Collection entries →
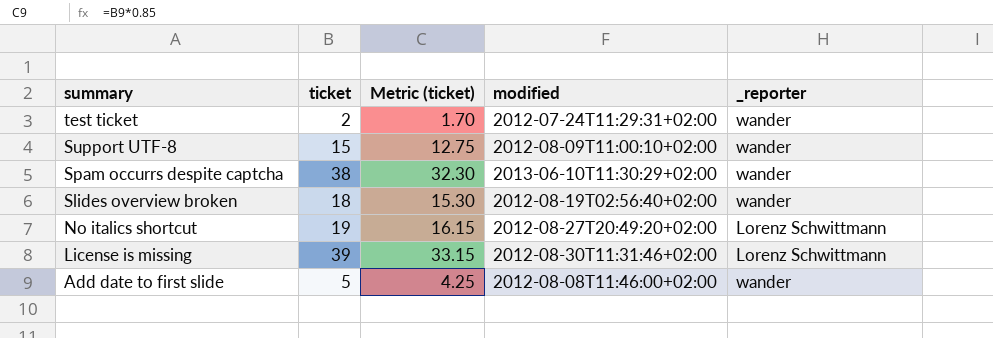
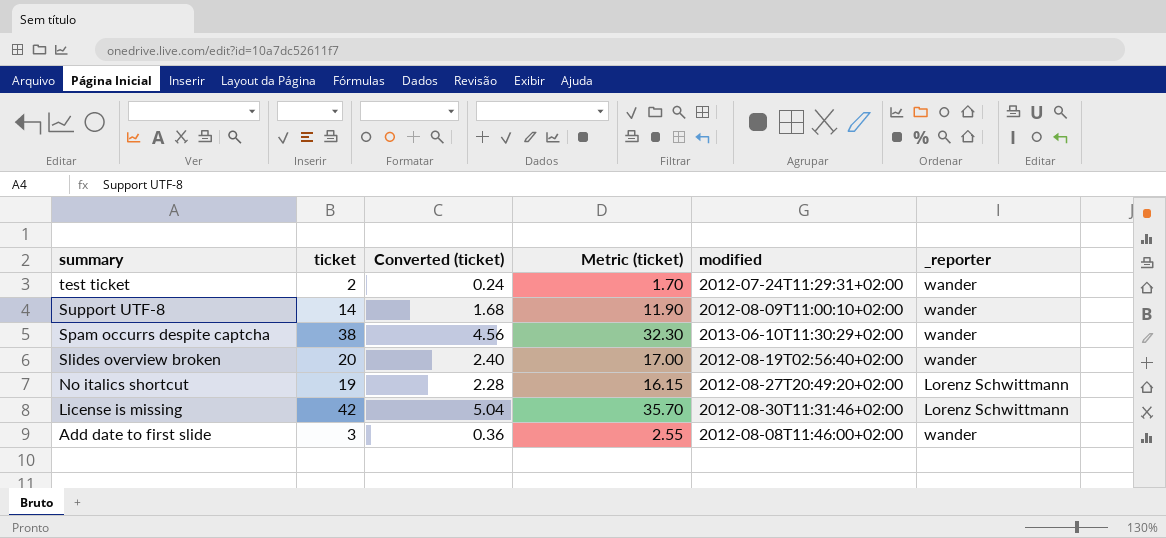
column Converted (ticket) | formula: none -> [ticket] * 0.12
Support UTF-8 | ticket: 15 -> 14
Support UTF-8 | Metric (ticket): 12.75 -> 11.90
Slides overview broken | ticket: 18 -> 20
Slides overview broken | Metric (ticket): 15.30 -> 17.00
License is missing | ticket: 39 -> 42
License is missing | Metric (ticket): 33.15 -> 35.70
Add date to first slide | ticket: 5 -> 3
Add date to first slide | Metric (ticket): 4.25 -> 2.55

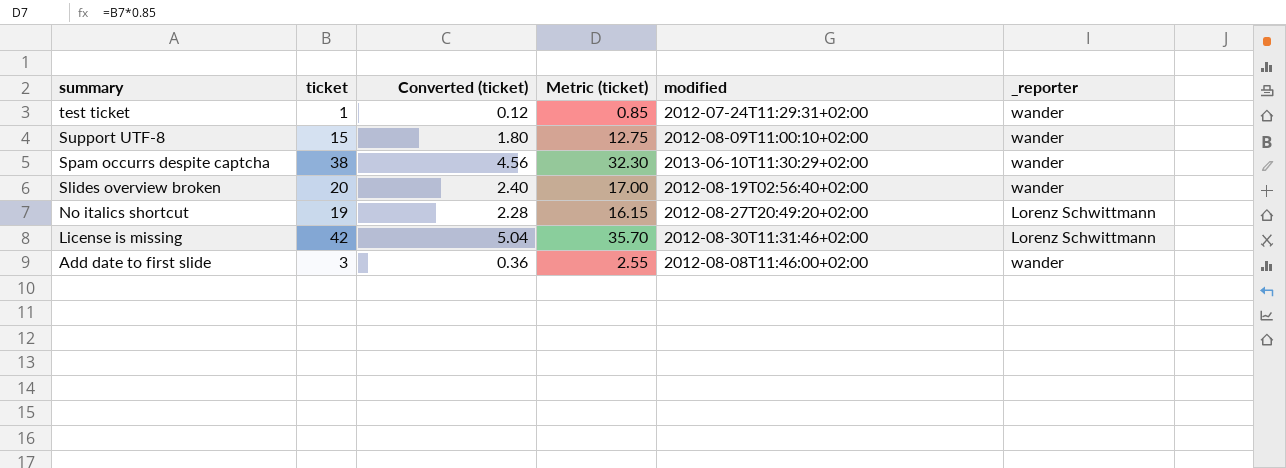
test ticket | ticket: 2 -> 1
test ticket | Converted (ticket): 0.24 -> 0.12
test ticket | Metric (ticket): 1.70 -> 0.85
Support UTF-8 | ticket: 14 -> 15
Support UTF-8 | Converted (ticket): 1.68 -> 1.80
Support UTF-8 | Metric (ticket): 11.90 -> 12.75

--

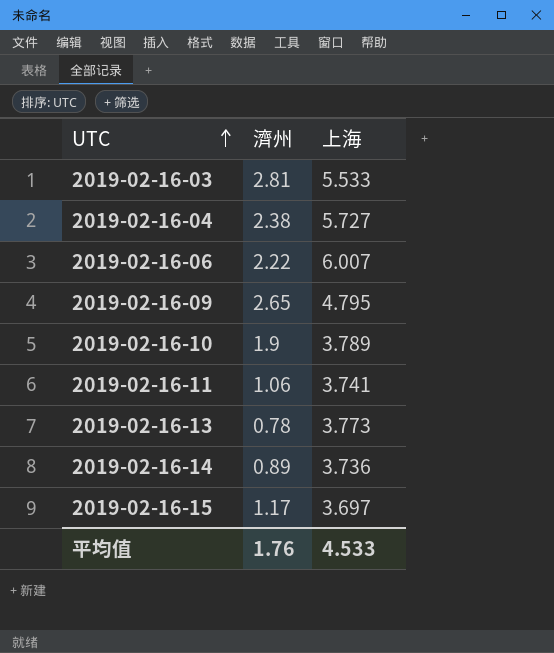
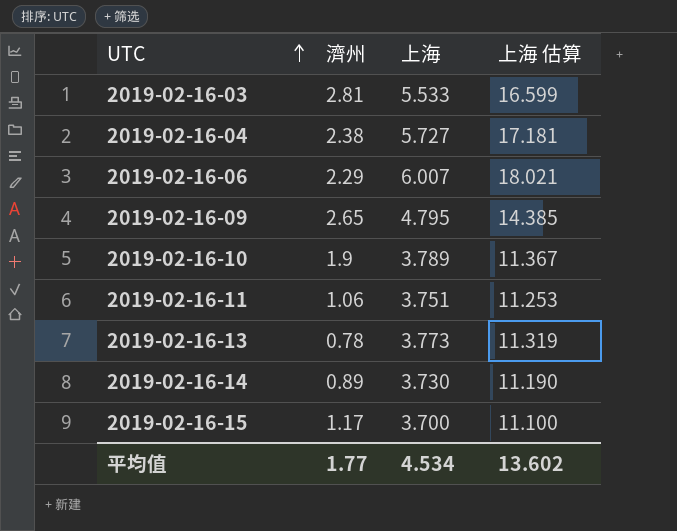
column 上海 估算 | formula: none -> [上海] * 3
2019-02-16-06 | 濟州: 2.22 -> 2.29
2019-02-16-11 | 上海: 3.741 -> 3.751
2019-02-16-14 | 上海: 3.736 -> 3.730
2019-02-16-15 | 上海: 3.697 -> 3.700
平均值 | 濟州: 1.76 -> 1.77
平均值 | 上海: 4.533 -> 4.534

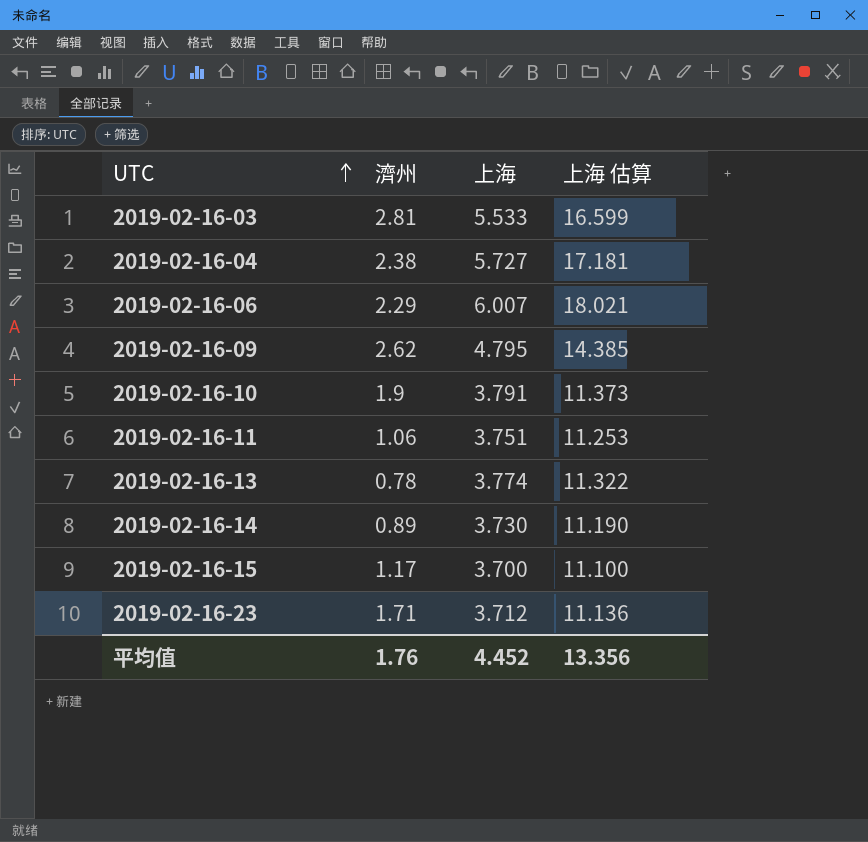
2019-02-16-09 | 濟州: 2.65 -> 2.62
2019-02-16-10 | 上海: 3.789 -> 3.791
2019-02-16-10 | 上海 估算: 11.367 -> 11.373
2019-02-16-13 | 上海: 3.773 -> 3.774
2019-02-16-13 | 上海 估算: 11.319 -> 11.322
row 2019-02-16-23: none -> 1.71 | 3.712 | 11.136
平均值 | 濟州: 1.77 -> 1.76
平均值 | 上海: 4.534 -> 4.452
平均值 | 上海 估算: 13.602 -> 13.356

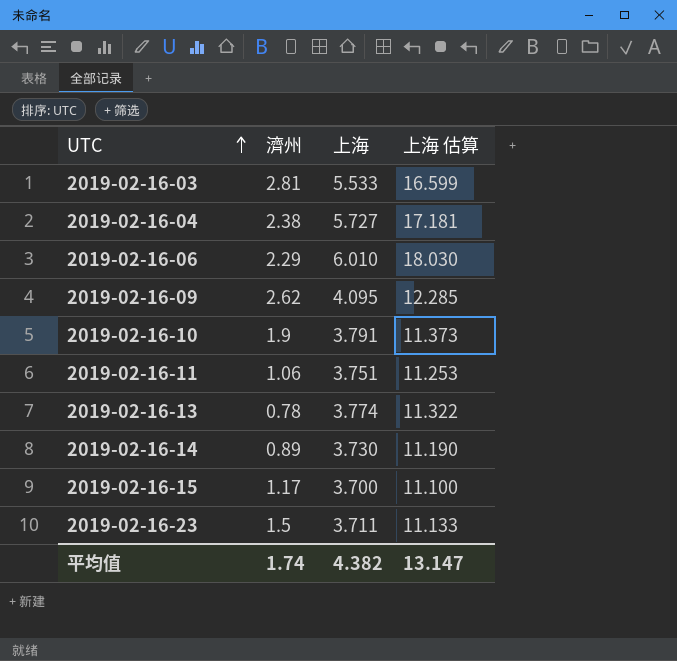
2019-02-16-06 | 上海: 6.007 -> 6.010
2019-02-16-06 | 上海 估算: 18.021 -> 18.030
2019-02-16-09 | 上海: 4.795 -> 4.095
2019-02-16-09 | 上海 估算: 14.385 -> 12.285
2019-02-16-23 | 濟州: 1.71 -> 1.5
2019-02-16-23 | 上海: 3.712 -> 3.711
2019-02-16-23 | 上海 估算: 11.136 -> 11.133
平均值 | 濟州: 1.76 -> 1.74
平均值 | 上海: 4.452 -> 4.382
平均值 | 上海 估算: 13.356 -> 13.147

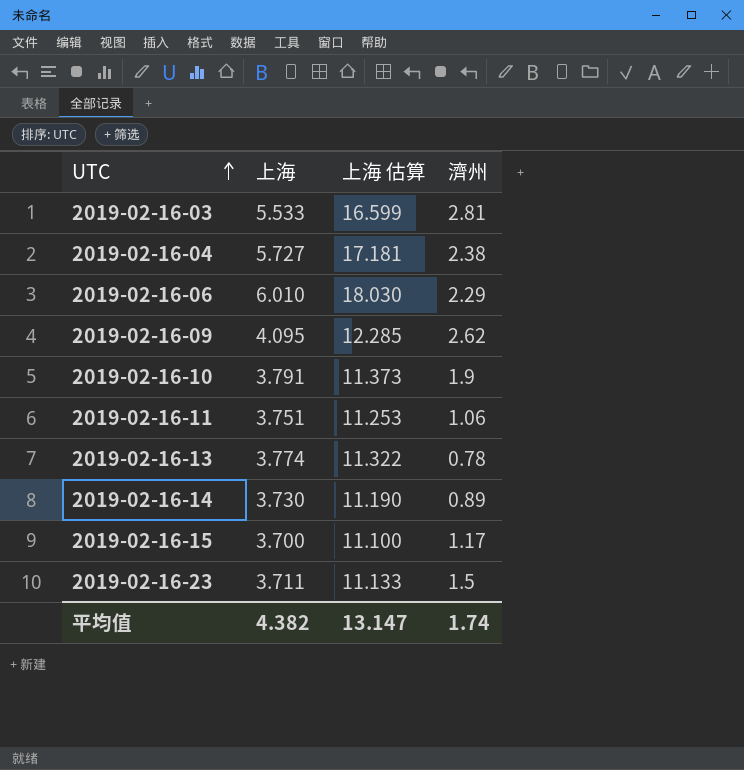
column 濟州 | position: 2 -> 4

Task goal → With the pictures omitted, print the lines above exactly, beginning at the line with "2019-02-16-15 | 上海: 3.697 -> 3.700" and going on through the line with "平均值 | 上海: 4.452 -> 4.382".

Exercise solution →
2019-02-16-15 | 上海: 3.697 -> 3.700
平均值 | 濟州: 1.76 -> 1.77
平均值 | 上海: 4.533 -> 4.534

2019-02-16-09 | 濟州: 2.65 -> 2.62
2019-02-16-10 | 上海: 3.789 -> 3.791
2019-02-16-10 | 上海 估算: 11.367 -> 11.373
2019-02-16-13 | 上海: 3.773 -> 3.774
2019-02-16-13 | 上海 估算: 11.319 -> 11.322
row 2019-02-16-23: none -> 1.71 | 3.712 | 11.136
平均值 | 濟州: 1.77 -> 1.76
平均值 | 上海: 4.534 -> 4.452
平均值 | 上海 估算: 13.602 -> 13.356

2019-02-16-06 | 上海: 6.007 -> 6.010
2019-02-16-06 | 上海 估算: 18.021 -> 18.030
2019-02-16-09 | 上海: 4.795 -> 4.095
2019-02-16-09 | 上海 估算: 14.385 -> 12.285
2019-02-16-23 | 濟州: 1.71 -> 1.5
2019-02-16-23 | 上海: 3.712 -> 3.711
2019-02-16-23 | 上海 估算: 11.136 -> 11.133
平均值 | 濟州: 1.76 -> 1.74
平均值 | 上海: 4.452 -> 4.382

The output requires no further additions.